Why Kira Works for AI
Explicit Types Eliminate Guessing
In languages with type inference, AI models must infer types from context — a common source of errors. In Kira, every type is explicit:
let x: i32 = 42
fn add(a: i32, b: i32) -> i32 { return a + b }The AI never needs to guess a type. Every binding and function signature is self-documenting.
Consistent Syntax
Kira has one obvious way to do each thing. There are no alternative syntaxes, no shorthand forms, and no implicit behavior. This means AI models can reliably generate correct code with fewer examples.
Effect Tracking
The effect keyword makes I/O boundaries explicit.

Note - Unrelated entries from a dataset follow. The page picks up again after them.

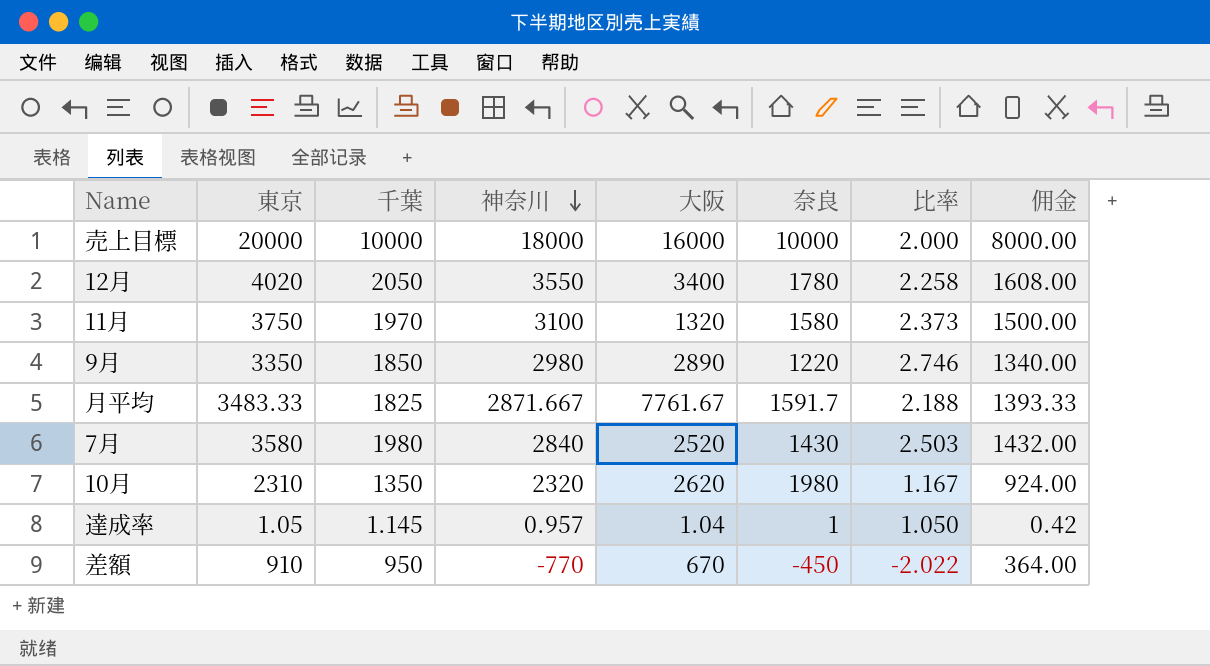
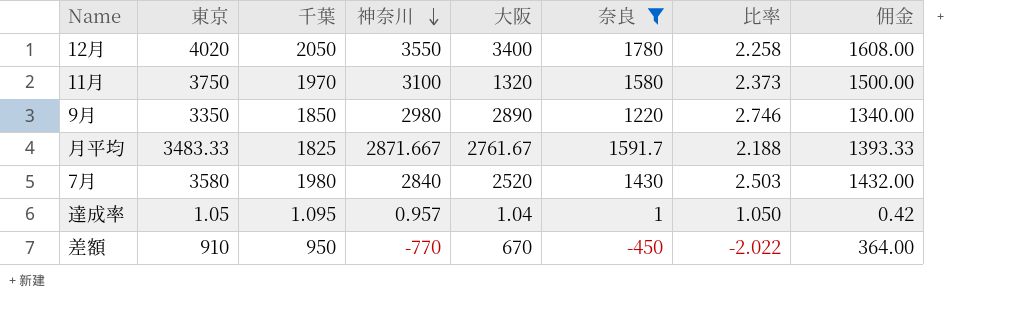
filter: none -> 奈良 <= 1780
月平均 | 大阪: 7761.67 -> 2761.67
達成率 | 千葉: 1.145 -> 1.095

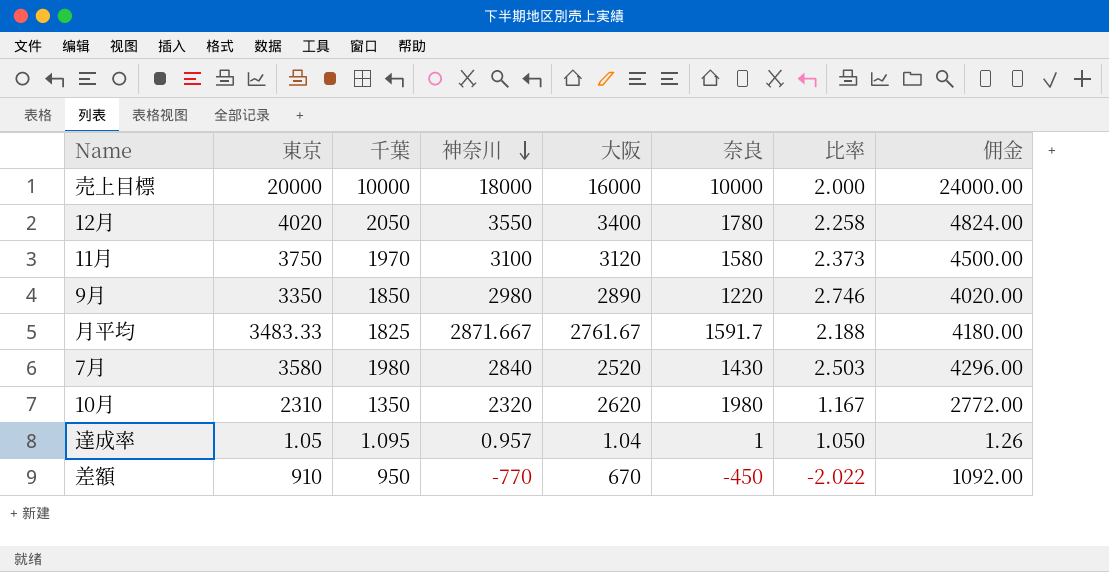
filter: 奈良 <= 1780 -> none
column 佣金 | formula: [東京] * 0.4 -> [東京] * 1.2
11月 | 大阪: 1320 -> 3120

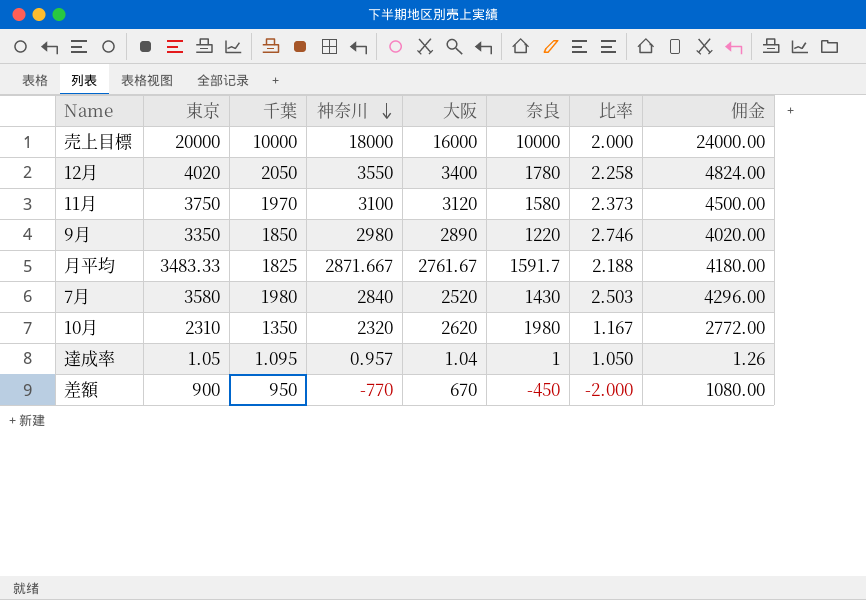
差額 | 東京: 910 -> 900
差額 | 比率: -2.022 -> -2.000
差額 | 佣金: 1092.00 -> 1080.00

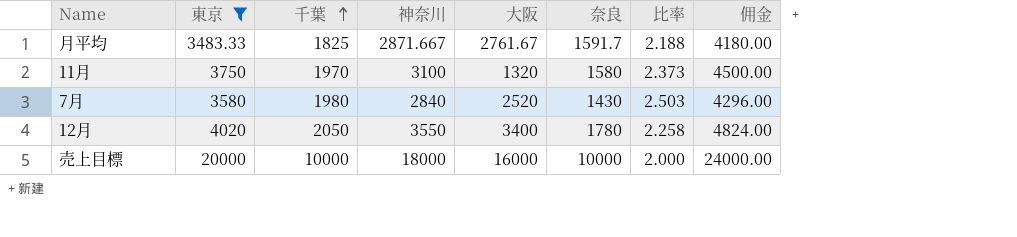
filter: none -> 東京 >= 3483.33
row order: 神奈川 descending -> 千葉 ascending
11月 | 大阪: 3120 -> 1320

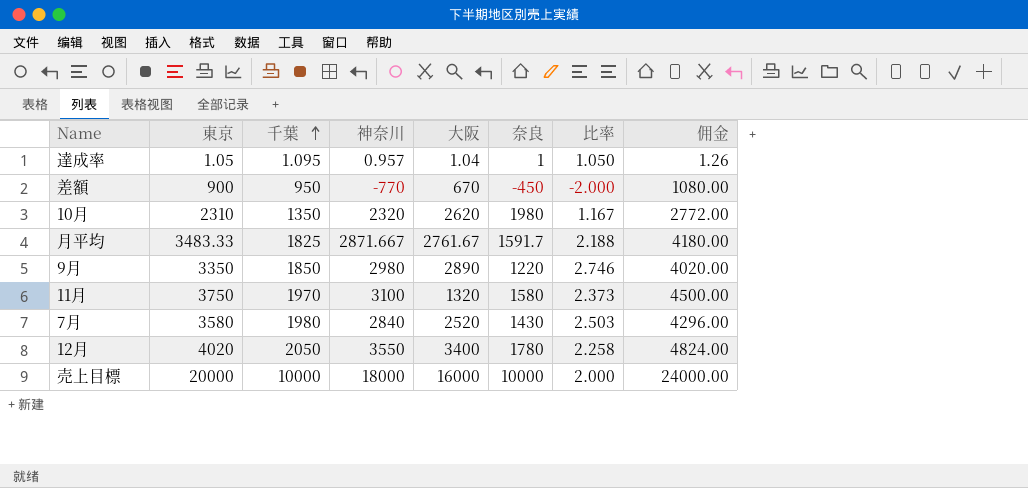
filter: 東京 >= 3483.33 -> none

An AI model can generate pure functions with confidence that they will compile correctly, and knows exactly when to add the effect keyword.
No Implicit Behavior
- No implicit conversions
- No implicit returns
- No null or undefined
- No exceptions
Every operation is explicit, making it easy for AI to generate correct code.
Design Principles for AI
- Context-free grammar — each construct is parseable without surrounding context
- Keyword-driven syntax — keywords (not symbols) for logic and effects
- Consistent patterns — the same structure is used everywhere
- Explicit returns — always use
return, never implicit - No ambiguity — one way to express each concept
Example: AI-Generated Code
An AI asked to "write a function that filters even numbers from a list" produces:
fn filter_evens(nums: List[i32]) -> List[i32] {
return std.list.filter[i32](
nums,
fn(x: i32) -> bool { return x % 2 == 0 }
)
}Every type annotation, every return statement, every function signature is explicit — the AI doesn't need to make assumptions.